Rowan chuckles, his smile tinted with rue. "Yes. I daresay I did learn a thing or two of love from Jarod Terrick." Playing the bold and gallant fool, he takes up her hand and makes a great show of kissing the air above her knuckles. "My affection for you, dear lady, is as chaste and seemly admiration can be. Yet I assure you, were Jaremy to make a dog's dinner of this match, you would not have to even leave this tower before a half dozen new suitors would be at your feet." He winks.

"Seven save me from such a fate," Anais rolls her eyes with a laugh. "I can't imagine having /choices/. Besides, if I get to have choices, I'm afraid Jaime Lannister's going to have to leave the Kingsguard, and the King will be all the worse for it," she declares airily.

"Aim high, my dear. Aim high," Rowan agrees, grinning. He steps over the piles on the floor and offers Anais his hand. "Now I must study as I promised my knight I would.
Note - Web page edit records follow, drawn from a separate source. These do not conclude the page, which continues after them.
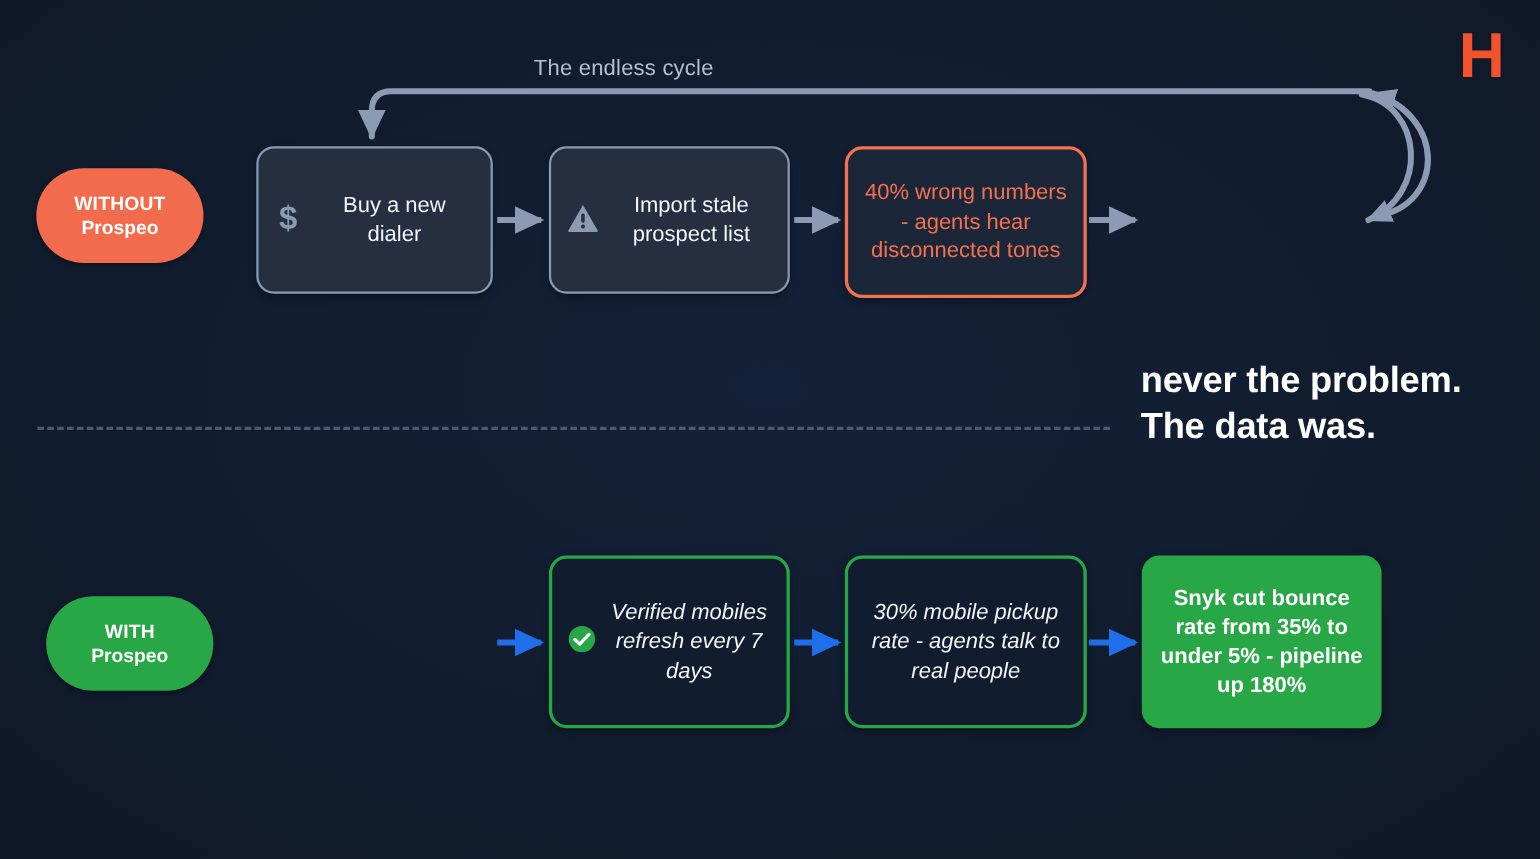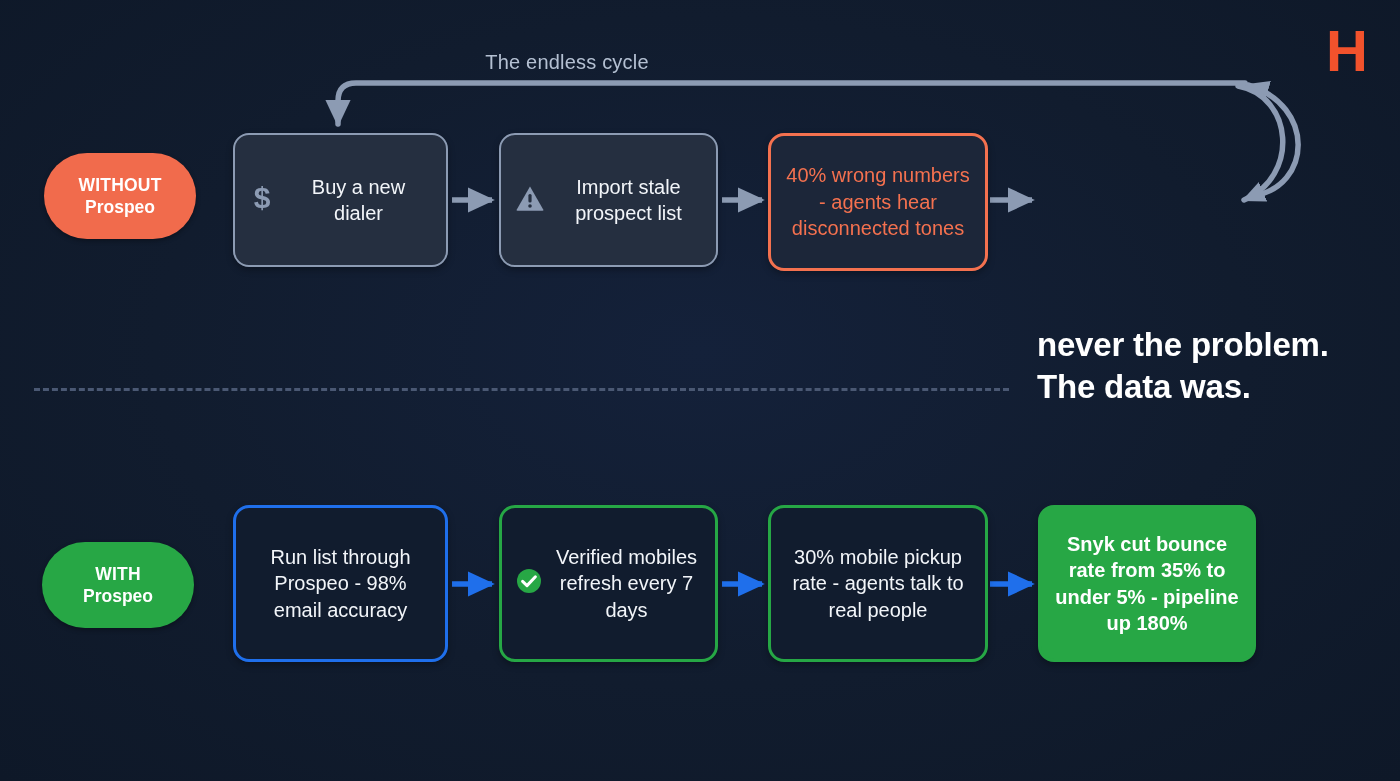"WITHOUT" .pill.orange { left: 44px -> 33px }
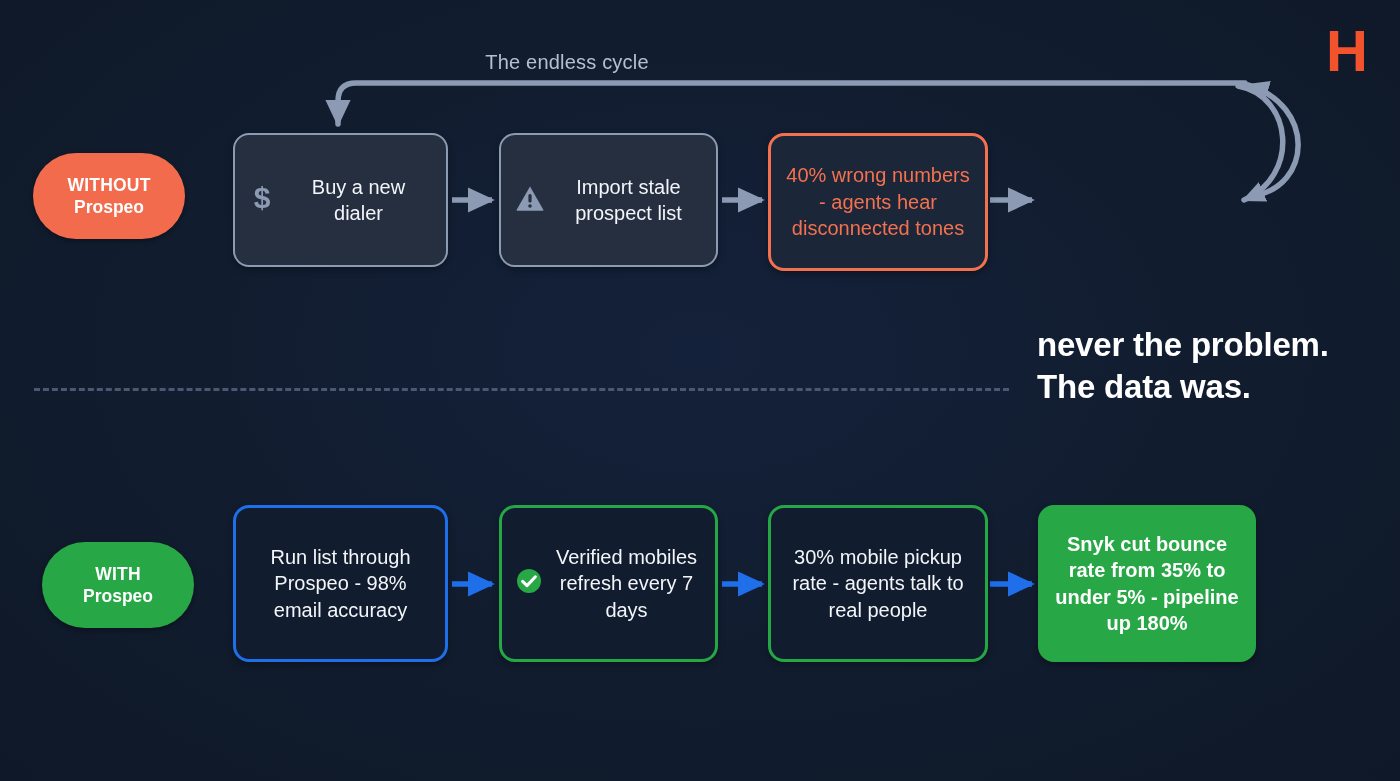"Run list through Prospeo -" div.node { html: <div> <span>Run list through Prospeo - 98% email accuracy</span> </div> -> none }
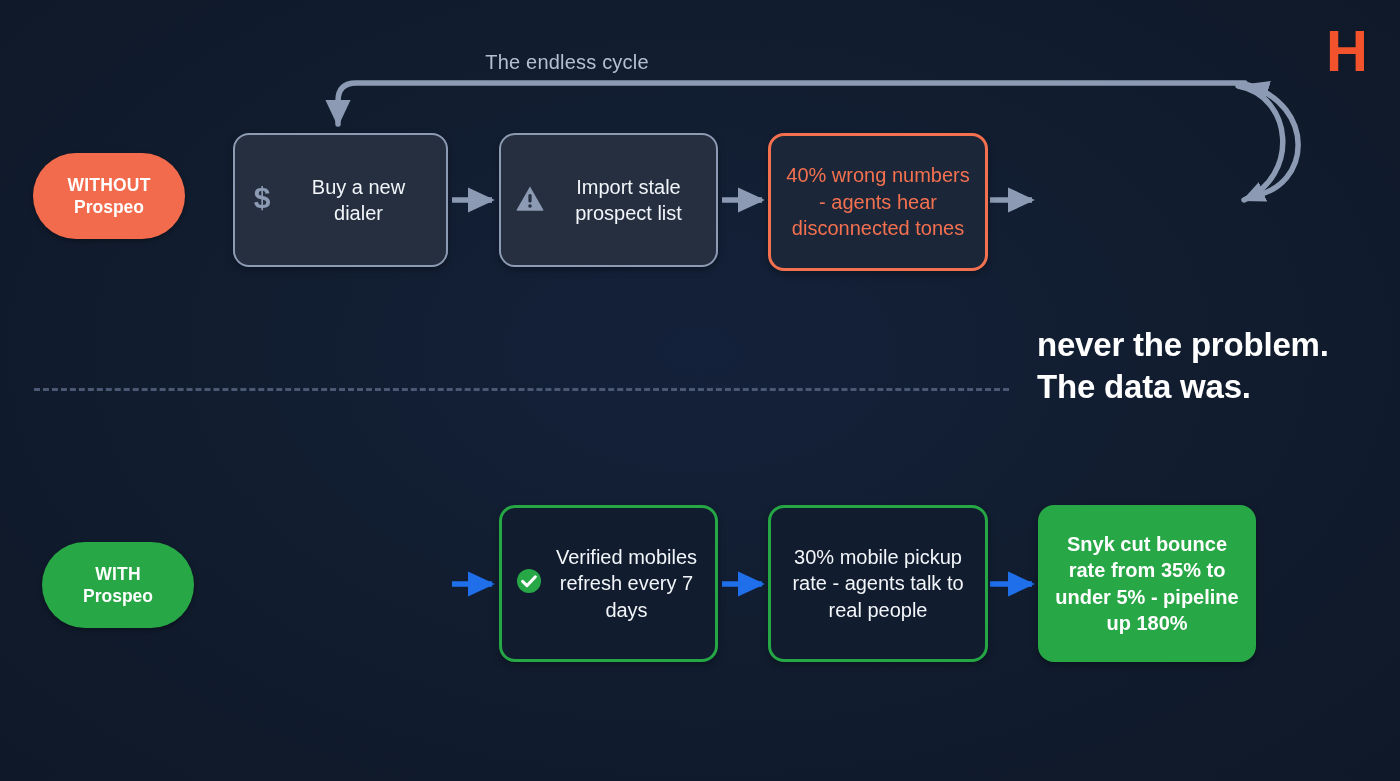"Verified mobiles refresh every 7" .skin-greenline .txt { font-style: none -> italic }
May I escort you to your next destination, before I hit the book?"

"No, it's all right," Anais assures. "I've got Elise." There's a gesture to the girl by the door, who rises with that look of concern again. This was a lovely interlude. No doubt the next step will involve messy, inappropriate things. "Thank you, Rowan. And do enjoy your book," she adds.

Rowan mrmphs, flipping through the tome. "I am not a fan," he notes of books in general. "But I shall try." He flourishes a bow to Elise, taking her hand to kiss the air above her knuckles as well. "Thank you for your vigilant and discreet chaperone, Miss Elise." He flashes a smile back at Anais, looking quite the scamp, then ducks out the door.